ハージェント家の天使
 御國は力の入らない足を引き摺りながら、壁伝いに歩いて行ったのだった。

 ようやく、御國は赤子が泣いているベビーベッドまで来ると、ベッドの柵に掴まりながら何とか立ち上がろうとした。
 ベビーベッドの中には、薄いピンク色の産着に包まれた赤子が泣き続けていた。
「ほぎゃあああ! ほぎゃあ!」
 御國は頭に薄っすら生える金色の髪を撫でると、ベビーベッドに上半身を乗り出すようにして赤子を抱き上げたのだった。
(抱き方はこれでいいのかな……?)
 御國は不安になるが、身体は自然と首の座っていない赤子を支える抱き方になったのだった。
 御國はベビーベッドの柵に掴まりながら、ゆっくりとその場に座り込んだ。
 そうして、ベビーベッドに寄りかかると、御國が意識するまでも無く、両腕で赤子をしっかりと支えて抱いたのだった。

(なんだろう……? 赤ちゃんなんて抱いた事が無いのに、身体が覚えているみたい)
 御國には下に弟妹がいるが、弟妹を抱いた記憶がほとんどいなければ、自分を含めた身内に赤子はいない。
 学生時代の友人達に、生まれたばかりの自身の赤子の写真を見せてもらう事はあったが、実際に抱いた事は無かった。
 それなのに、なぜか御國は赤子の抱き方を知っていた。
 まるで、自分の中にいる「誰か」が覚えているかのようにーー。

「それより、どうして泣いているんだろう? オムツ? 具合が悪いの?」
 御國は泣いている赤子に声を掛けるが、返答は全くなかった。
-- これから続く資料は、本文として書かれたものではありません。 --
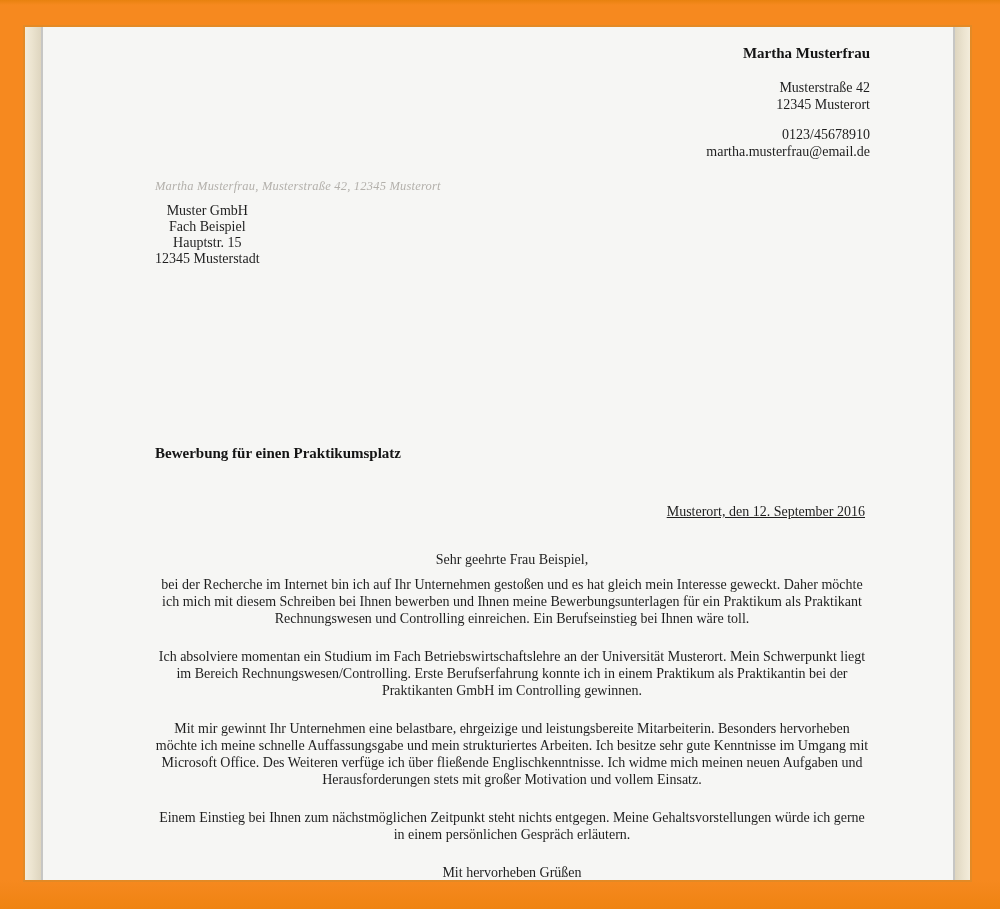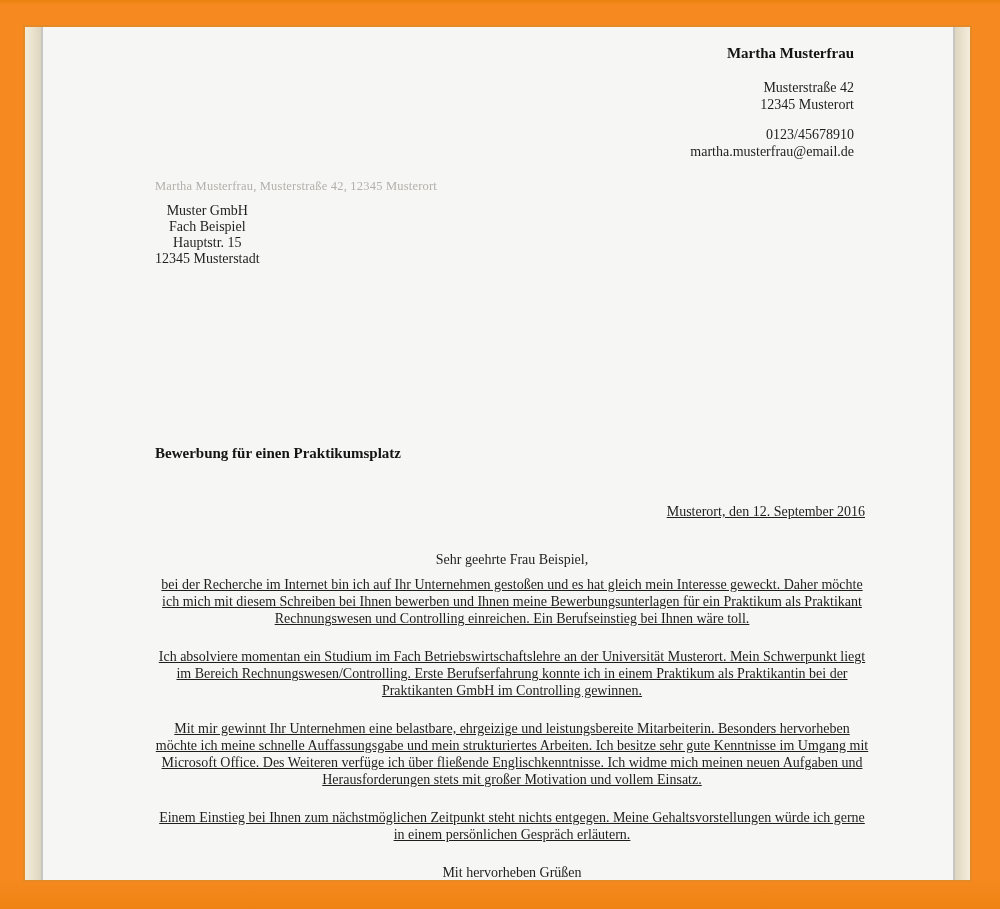"Martha Musterfrau" .sender-block { right: 146px -> 130px }
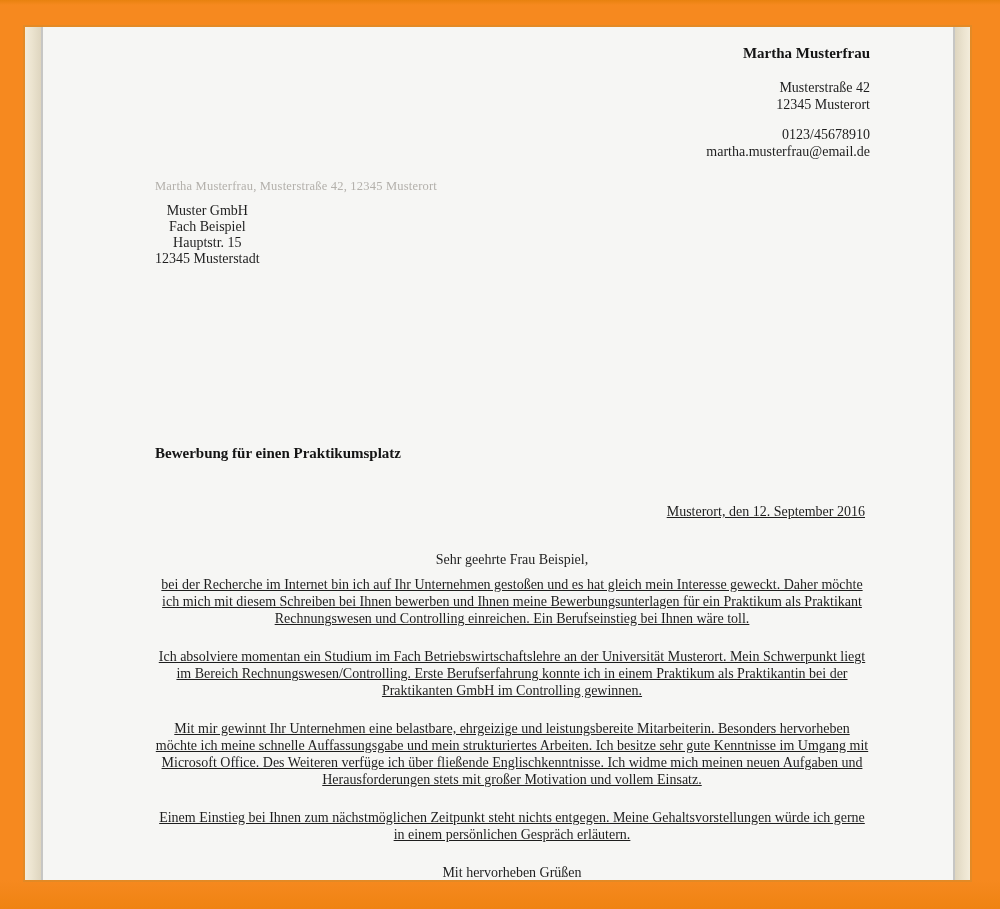"Martha Musterfrau, Musterstraße 42," .return-address { font-style: none -> italic }
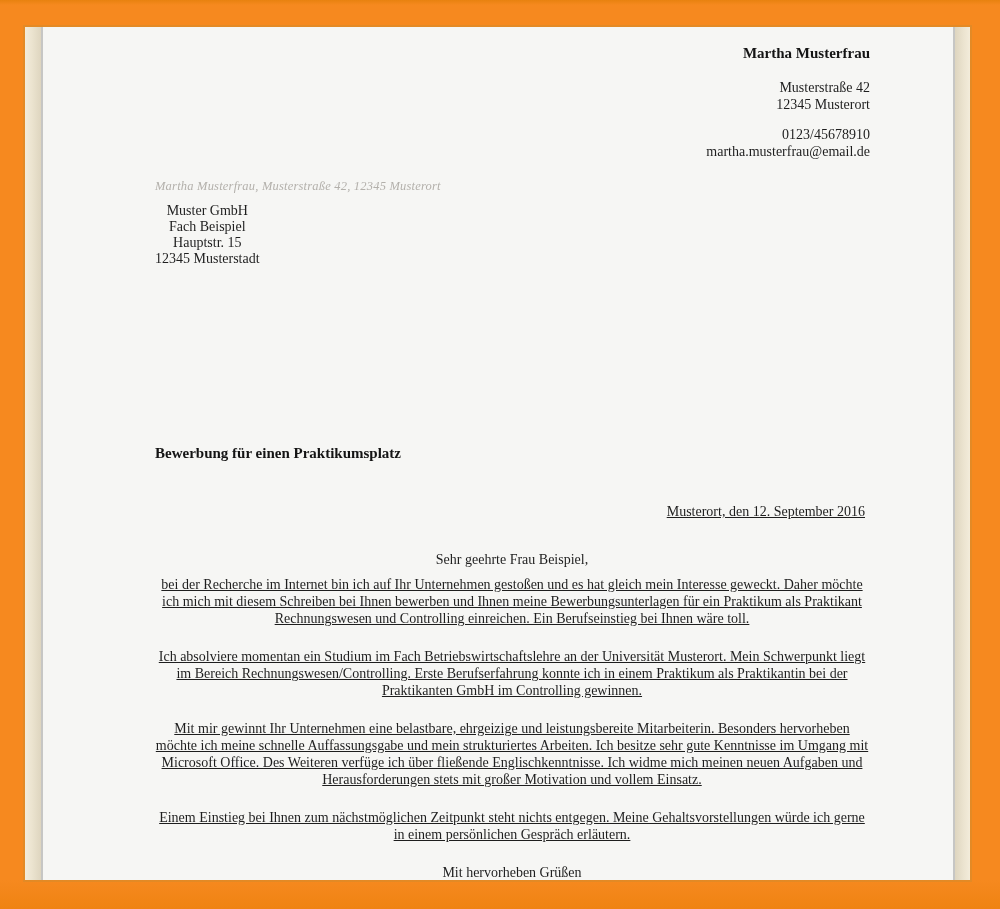"bei der Recherche im Internet" .letter-body p.para { text-decoration: underline -> none }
当たり前といえば、当たり前だが。
「どうしよう……? 誰か呼んだ方がいいよね?」
 御國がベビーベッドの近くにあるドアを見ていると、抱いていた赤子が御國の胸の辺りに吸い付こうとしている事に気づいたのだった。
(もしかして……)
 御國はゴクリと飲み込むと、ネグリジェの胸元をそっとはだけさせる。
 ネグリジェからプルンと胸が出てくると、赤子を支えている右手を伸ばして、左胸の乳首に触れたのだった。

「やっぱり……!」
 御國が軽く乳首を摘むと、思った通り左胸の乳首は濡れていた。
 御國が驚いていると、再び頭の中で声が響いたのだった。

 ーーお腹が空いて泣いている。飲ませなきゃ。

 御國は声に導かれるままに、赤子を乳首に近づけた。
 赤子はようやく目的のものを見つけたというように、乳首を口に含むと一心に吸い出したのだった。